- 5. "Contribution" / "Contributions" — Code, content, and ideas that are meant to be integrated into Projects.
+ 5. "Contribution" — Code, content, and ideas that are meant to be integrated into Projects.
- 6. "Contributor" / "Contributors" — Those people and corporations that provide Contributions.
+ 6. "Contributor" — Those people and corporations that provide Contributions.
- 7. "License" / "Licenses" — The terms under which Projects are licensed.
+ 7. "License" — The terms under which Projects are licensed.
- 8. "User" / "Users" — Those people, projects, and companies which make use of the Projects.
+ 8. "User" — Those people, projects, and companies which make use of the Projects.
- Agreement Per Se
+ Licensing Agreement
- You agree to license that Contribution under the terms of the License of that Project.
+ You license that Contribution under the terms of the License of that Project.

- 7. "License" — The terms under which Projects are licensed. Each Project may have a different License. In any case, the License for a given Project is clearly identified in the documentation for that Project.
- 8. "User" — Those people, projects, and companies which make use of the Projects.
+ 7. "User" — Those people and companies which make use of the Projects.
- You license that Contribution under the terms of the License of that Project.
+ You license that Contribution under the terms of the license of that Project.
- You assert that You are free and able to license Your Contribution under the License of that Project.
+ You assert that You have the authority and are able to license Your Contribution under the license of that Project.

══════════════════════════════

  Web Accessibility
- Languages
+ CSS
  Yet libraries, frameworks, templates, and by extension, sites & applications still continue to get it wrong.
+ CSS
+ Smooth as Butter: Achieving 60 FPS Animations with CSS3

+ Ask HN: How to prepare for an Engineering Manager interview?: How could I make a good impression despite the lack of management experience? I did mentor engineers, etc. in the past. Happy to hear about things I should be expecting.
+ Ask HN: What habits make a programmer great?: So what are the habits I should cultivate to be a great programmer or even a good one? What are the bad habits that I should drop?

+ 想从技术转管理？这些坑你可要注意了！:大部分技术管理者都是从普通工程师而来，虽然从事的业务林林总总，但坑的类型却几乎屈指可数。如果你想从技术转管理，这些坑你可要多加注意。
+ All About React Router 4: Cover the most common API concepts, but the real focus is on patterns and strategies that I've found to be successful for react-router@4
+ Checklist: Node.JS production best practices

══════════════════════════════

To do » Using the records above, find and show each line with the string "Contributions".

Response to this task »
- 5. "Contribution" / "Contributions" — Code, content, and ideas that are meant to be integrated into Projects.
- 6. "Contributor" / "Contributors" — Those people and corporations that provide Contributions.
+ 6. "Contributor" — Those people and corporations that provide Contributions.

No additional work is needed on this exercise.